Introduction to the prototype Perl6 Compiler

Synopsis

A simple introduction and overview to P6C. This document is only to be thought of as a reference to the general flow of things; to get complete details, refer to the source code. If you ignore this bit now, don't worry, it will be said many more times :)

Objects

There are 3 main types of objects that are used in P6C; it's best to become familiar with them before anything else:

Raw Parse Object

Raw parse objects are generated by Parse::RecDescent when it uses the grammar found in P6C/Parser.pm. They contain the raw data from the parse. After the parse, these objects process themselves using their tree methods, defined in P6C/Tree.pm.

Node Object

Nodes are processed Parser objects, and are defined in P6C/Nodes.pm. A tree of these objects is called an op tree. This tree is used in generating IMC code with P6C/IMCC.pm. Names mostly correspond to the rulenames from the grammar, but not entirely. Some are omitted, and two -- ValueList and Register -- are added.

Context Object

Context objects are defined in P6C/Context.pm, and are actually a data member of Node objects (although they are added during the context propagation phase, rather that the parse tree deciphering phase.) Context objects contain the current context information of the associated node.

Flow Control

As a brief overview, the whole process works like this: First, perl6 code is parsed using P6C/Parser.pm, which generates a raw parse tree. The raw tree is then processed by methods found in P6C/Tree.pm, turning the raw parse objects into an optree. Context is propagated onto the optree with P6C/Context.pm, and then evaluated and compiled to intermediate code by imcc. imcc then translates...this into parrot assembly code, which is then assembled into bytecode by the parrot assembler and run. It's just that simple.

In more detail

The first thing perl6 will do is start the first pass over your code: parse it. Assuming a normal run (no flags), perl6 will use the precompiled parser, Perl6Grammar.pm. If you made any changes to the grammar in P6C/Parser.pm, you'll need to run your code with the --force-grammar flag to recompile it.

The Parser

Before the grammar itself is described, an overview of the parser will be helpful. The parser works by recursively defining a statement down to its most basic levels, and then turning the matched statement into a tree-like structure of objects.
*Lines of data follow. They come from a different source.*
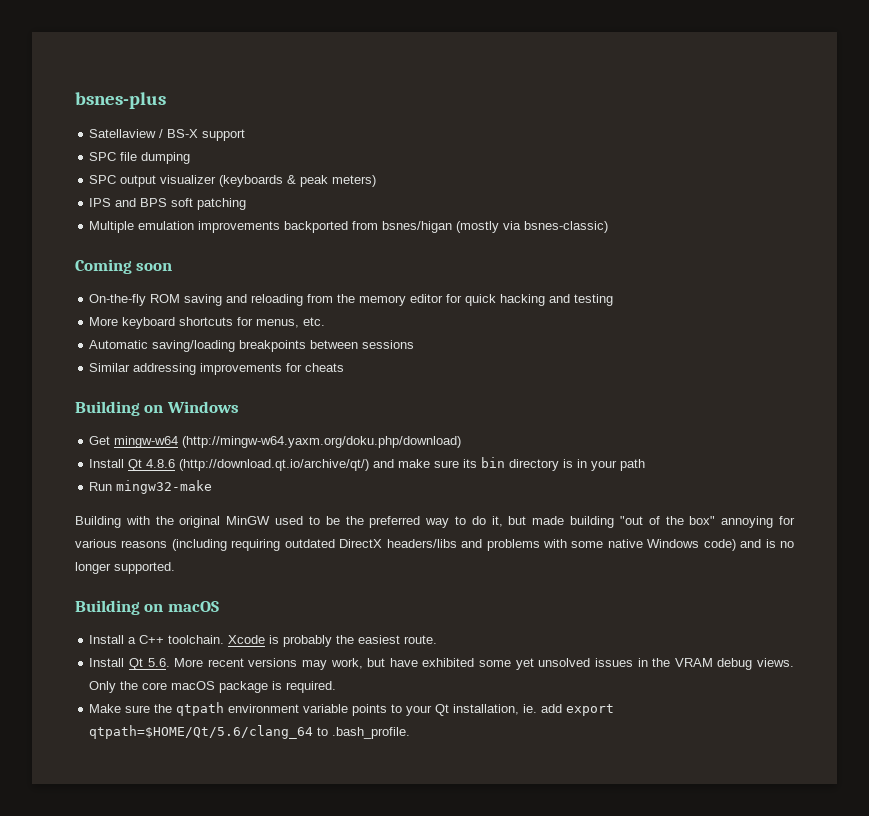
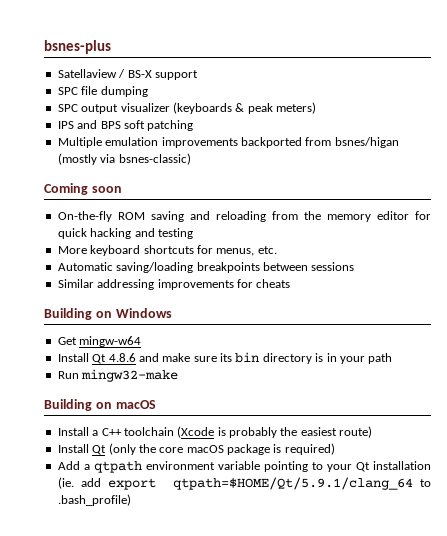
[182,436,462,448] (http://mingw-w64.yaxm.org/doku.php/download) -> (142, 341) none
[179,459,370,471] (http://download.qt.io/archive/qt/) -> (136, 357) none
[75,516,796,528] [75,539,794,551] [75,562,175,574] // Building with the original MinGW used to be the preferred way to do it, but made building "out of the box" annoying for various reasons (including requiring outdated DirectX headers/libs and problems with some native Windows code) and is no longer supported. -> (179, 375) none
[168,635,266,644] toolchain. Xcode -> [123,426,215,438] toolchain (Xcode
[404,635,438,644] [89,658,795,670] [89,681,117,693] route. // Install Qt 5.6. More recent versions may work, but have exhibited some yet unsolved issues in the VRAM debug views. Only -> [339,426,373,438] [57,443,136,455] route) // Install Qt (only
[286,681,337,693] [89,704,173,713] required. // Make sure the -> [284,443,335,455] [57,461,90,470] required) // Add a
[352,704,388,716] points -> [263,461,308,472] pointing
[453,704,615,716] [89,725,411,739] installation, ie. add export qtpath=$HOME/Qt/5.6/clang_64 to .bash_profile. -> [372,461,431,470] [57,477,432,490] [57,494,131,506] installation (ie. add export qtpath=$HOME/Qt/5.9.1/clang_64 to .bash_profile)

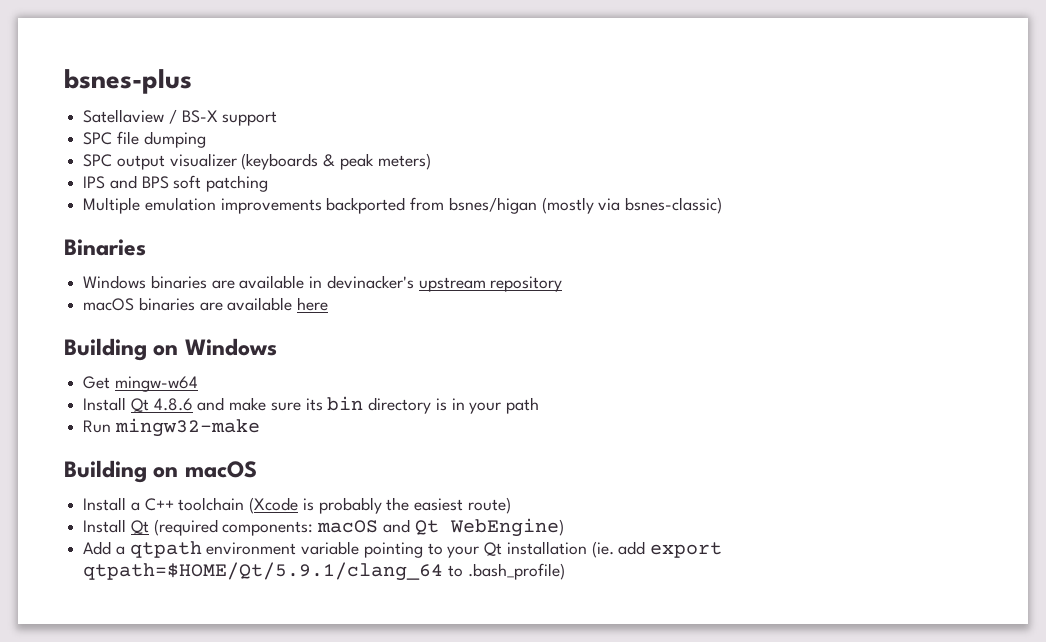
[44,183,122,195] [57,211,431,222] [57,228,193,239] [57,245,277,256] [57,262,355,273] [57,279,291,290] Coming soon // On-the-fly ROM saving and reloading from the memory editor for quick hacking and testing // More keyboard shortcuts for menus, etc. // Automatic saving/loading breakpoints between sessions // Similar addressing improvements for cheats -> [64,239,146,256] [83,275,563,292] [83,297,329,311] Binaries // Windows binaries are available in devinacker's upstream repository // macOS binaries are available here
[108,443,335,455] (only the core macOS package is required) -> [153,518,564,537] (required components: macOS and Qt WebEngine)

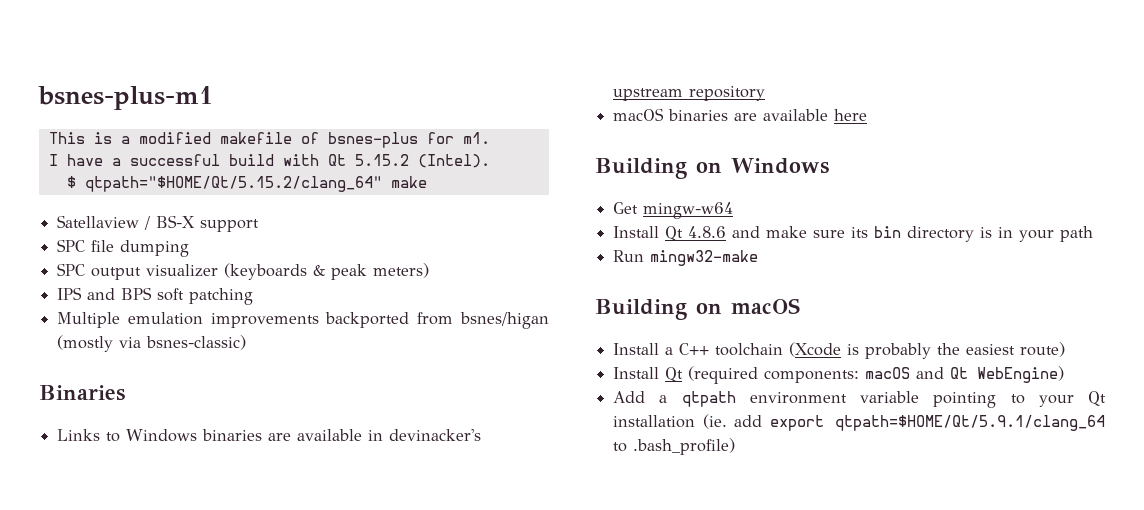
[64,69,192,94] bsnes-plus -> [38,86,213,110] [48,132,490,148] [48,154,490,168] [66,176,427,192] bsnes-plus-m1 // This is a modified makefile of bsnes-plus for m1. // I have a successful build with Qt 5.15.2 (Intel). // $ qtpath="$HOME/Qt/5.15.2/clang_64" make
(146, 247) none -> [57,429,121,442] Links to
For instance, a small program like this:

$x = 4;
$y = $x + 6;
print $y;

Could be visualized as:

Program
   scalar expression
       operator '='
           left  => variable
                       sigil   => '$'
                       varname => 'x'
           right => scalar literal
                       type  => number
                       value => 4
   scalar expression
       operator '='
           left  => variable
                       sigil   => '$'
                       varname => 'y'
           right => scalar expression
                       operator '+'
                           left  => variable
                                       sigil   => '$'
                                       varname => 'x'
                           right => scalar literal
                                       type  => number
                                       value => 6
   scalar expression
       prefix 'print'
           args => variable
                       sigil   => '$'
                       varname => 'y'

Each node on this tree is actually an object in the form of a blessed anonymous array, created as a result of the grammar's autoaction. It holds the raw data from the parse; one element per production.

Next, on to the grammar. As stated earlier, the grammar is written in Parse::RecDescent. For almost all cases, rules should be written without an action as the final production, so that the autoaction that turns the match into an object can be applied. To get a real idea of what's going on, you should read through the grammar; it's long, but most rules are short. The base rule for the grammar is prog, but you can probably start at stmt unless you care about error handling and such like that.

A few notes about the grammar in general:

"Want" Rules

Keywords and prefix operators use special "want_for" rules to match their correct definition. This is for modularity purposes. The prefix rule will match a keyword, and then do a hash lookup to find its corresponding "want_for" rule. For instance, if the "grep" keyword is found, then the lookup will then attempt to match the "want_for_grep" rule. The "want_for" rules match the "body" of the corresponding rule. Many builtin functions and unary operators will need their own individual "want_rule" for the parser to be accurate.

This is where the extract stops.